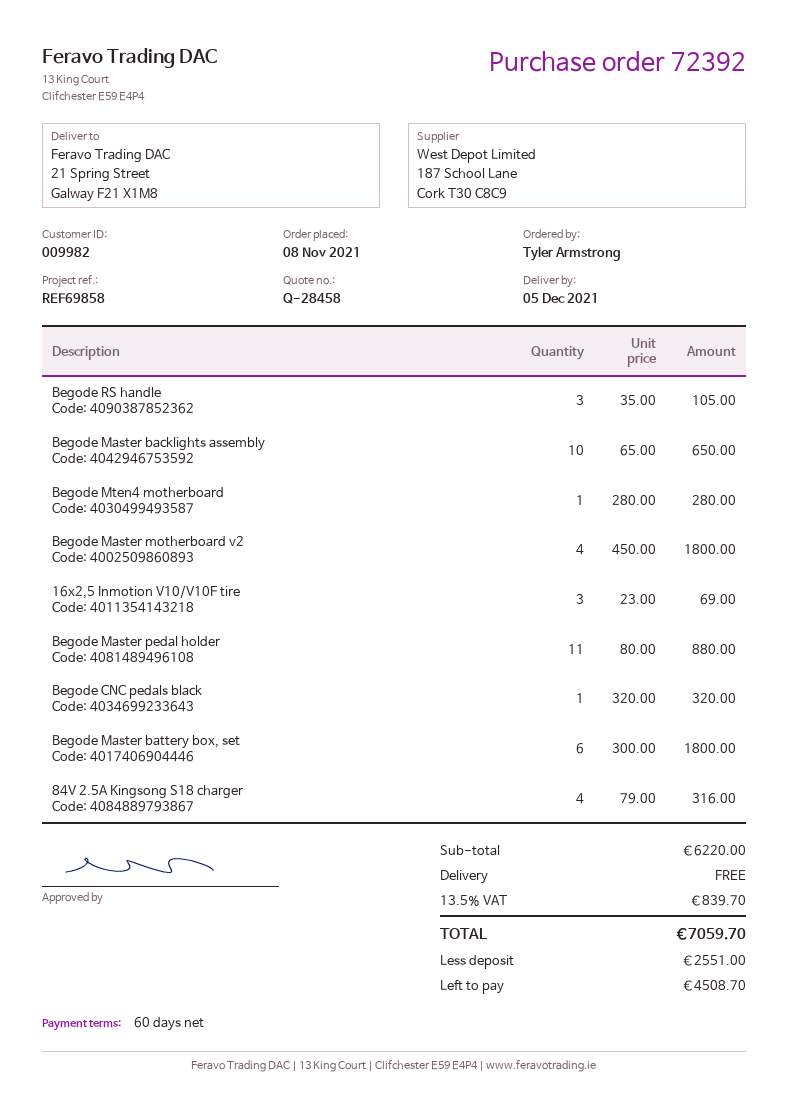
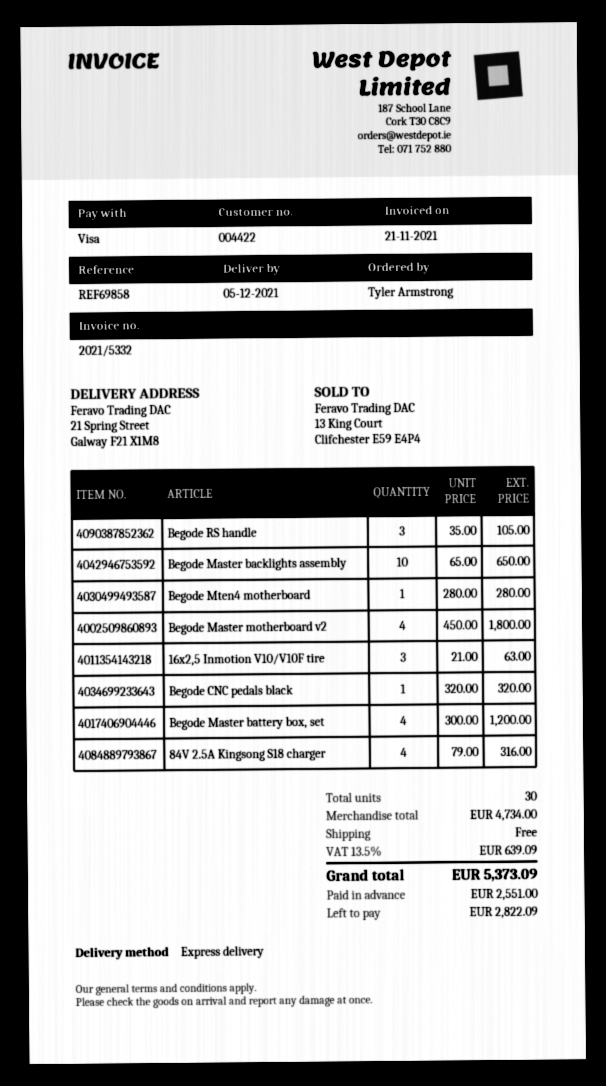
customer number: 009982 -> 004422
16x2,5 Inmotion V10/V10F tire: 3 x 23.00 = 69.00 -> 3 x 21.00 = 63.00
Begode Master pedal holder: 11 x 80.00 = 880.00 -> none
Begode Master battery box, set: 6 x 300.00 = 1800.00 -> 4 x 300.00 = 1200.00
subtotal: 6220.00 -> 4734.00
tax: 13.5% = 839.70 -> 13.5% = 639.09
total: 7059.70 -> 5373.09
balance: 4508.70 -> 2822.09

Exercise requirements: Repeat, without change, each line of the data above from the one that contains "tax: 13.5% = 839.70 -> 13.5% = 639.09" through the final line, counting both.

Answer space:
tax: 13.5% = 839.70 -> 13.5% = 639.09
total: 7059.70 -> 5373.09
balance: 4508.70 -> 2822.09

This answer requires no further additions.